The President released his final Budget today. It builds on the progress we’ve made together over the last seven years to rebuild our economy and make it the strongest, most durable in the world. And, it lays out a path to meet our greatest challenges not just the year ahead, but for decades to come, including: accelerating the pace of innovation to tackle climate change and strengthen our economy; giving everyone a fair shot at opportunity and economic security; and advancing our national security and global leadership.  This year, read President Obama’s Budget Message like never before — now complete with videos, graphics, and stories of everyday Americans.

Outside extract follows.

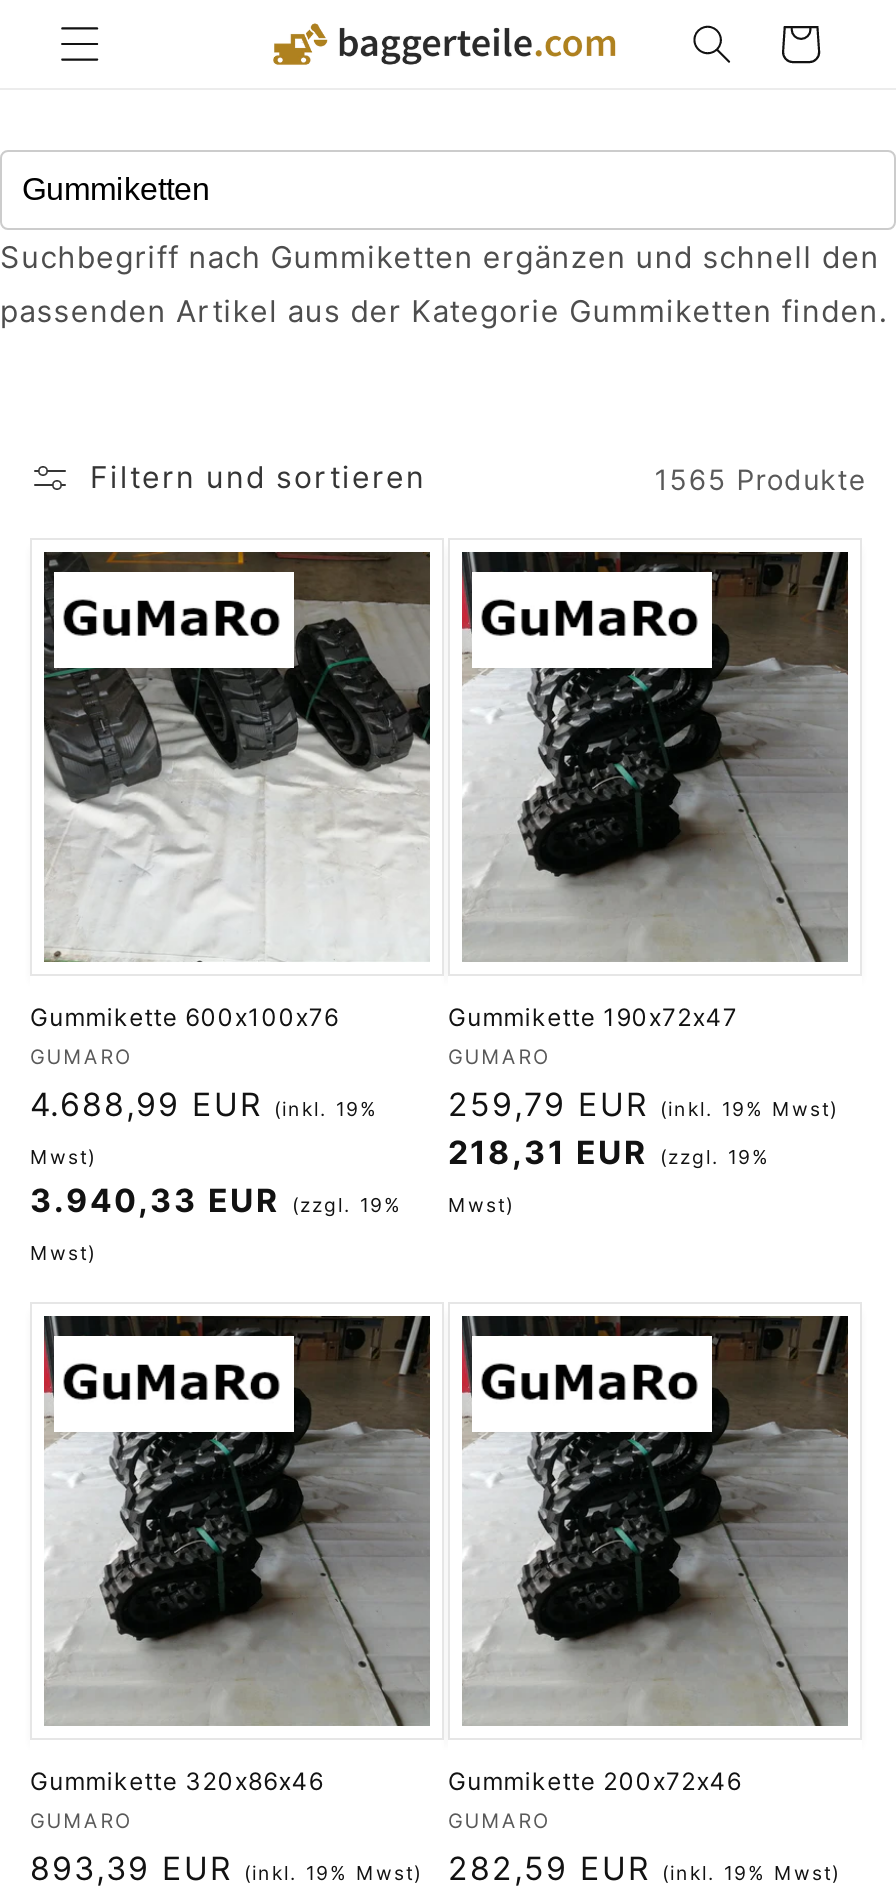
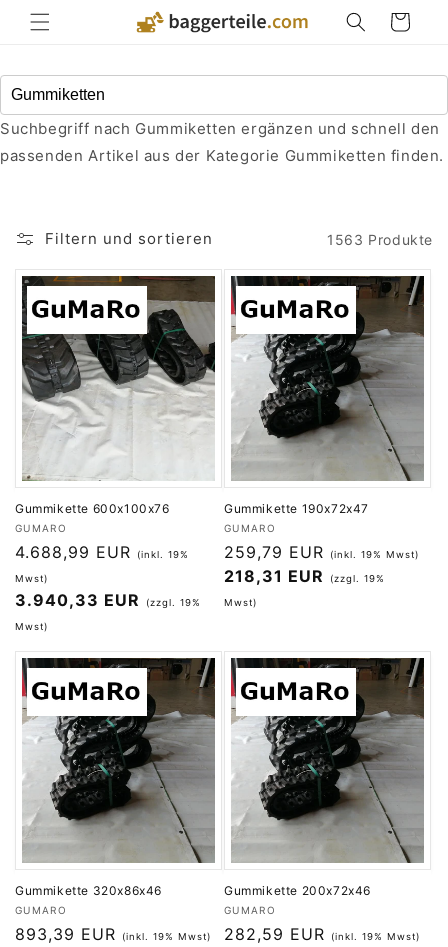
- 1565 Produkte
+ 1563 Produkte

To the Congress of the United States:

As I look back on the past seven years, I am inspired by America’s progress—and I am more determined than ever to keep our country moving forward.  When I took office, our Nation was in the midst of the worst recession since the Great Depression.  The economy was shedding 800,000 jobs a month.  The auto industry was on the brink of collapse and our manufacturing sector was in decline.  Many families were struggling to pay their bills and make ends meet. Millions more saw their savings evaporate, even as retirement neared. 

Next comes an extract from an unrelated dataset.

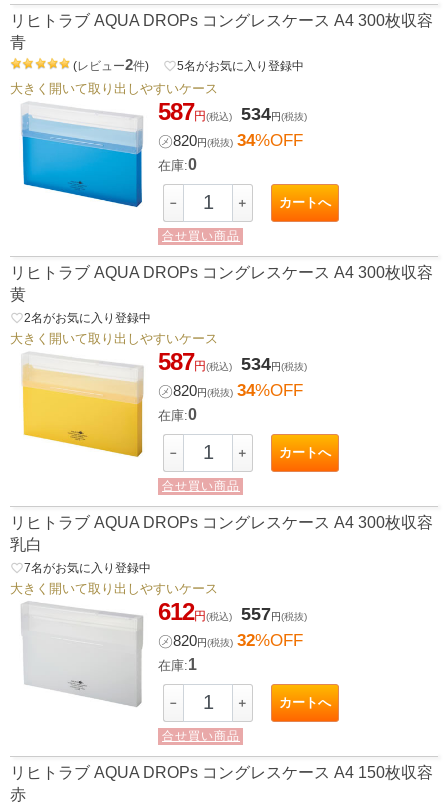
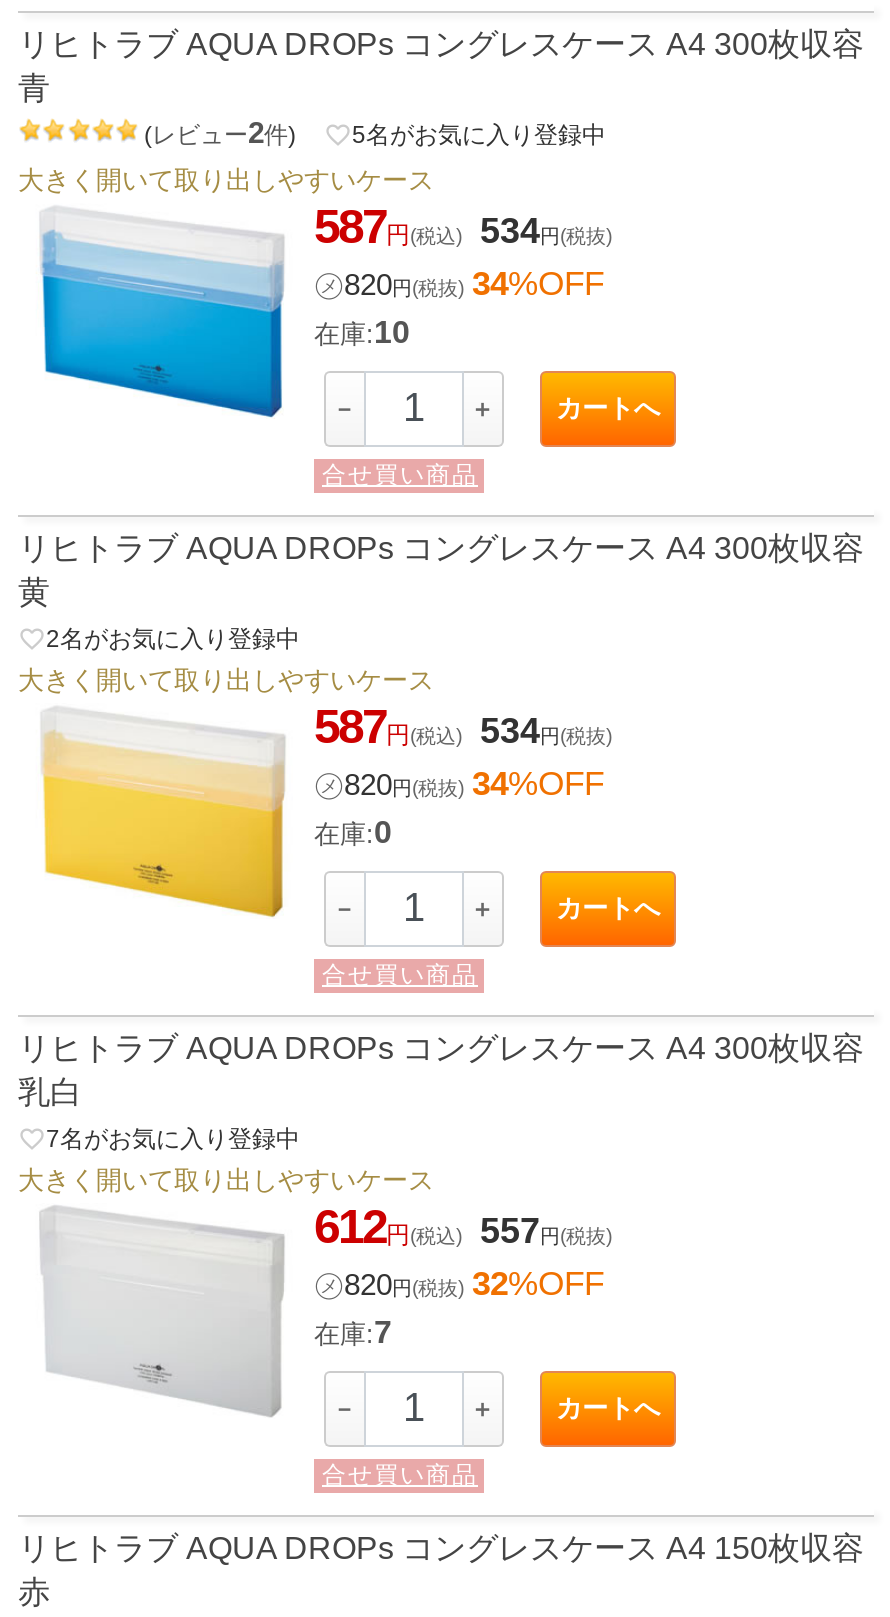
- 在庫:0
+ 在庫:10

- 在庫:1
+ 在庫:7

But thanks to the grit and determination of the American people, we rescued our economy from the depths of the recession, revitalized our auto industry, and laid down new rules to safeguard our economy from recklessness on Wall Street.  We made the largest investment in clean energy in our history, and made health care reform a reality.  And today, our economy is the strongest, most durable on Earth. 

Our businesses have created more than 14 million jobs over 70 months, the longest streak of job growth on record.  We have cut our unemployment rate in half.  Our manufacturing sector has added nearly 900,000 jobs in the last six years—and our auto industry just had its best year of sales ever.  We are less reliant on foreign oil than at any point in the previous four decades. Nearly 18 million people have gained health coverage under the Affordable Care Act (ACA), cutting the uninsured rate to a record low.  Our children are graduating from high school at the highest rate ever.  And we managed to accomplish all of this while dramatically cutting our deficits by almost three-quarters and setting our Nation on a more sustainable fiscal path. Together, we have brought America back.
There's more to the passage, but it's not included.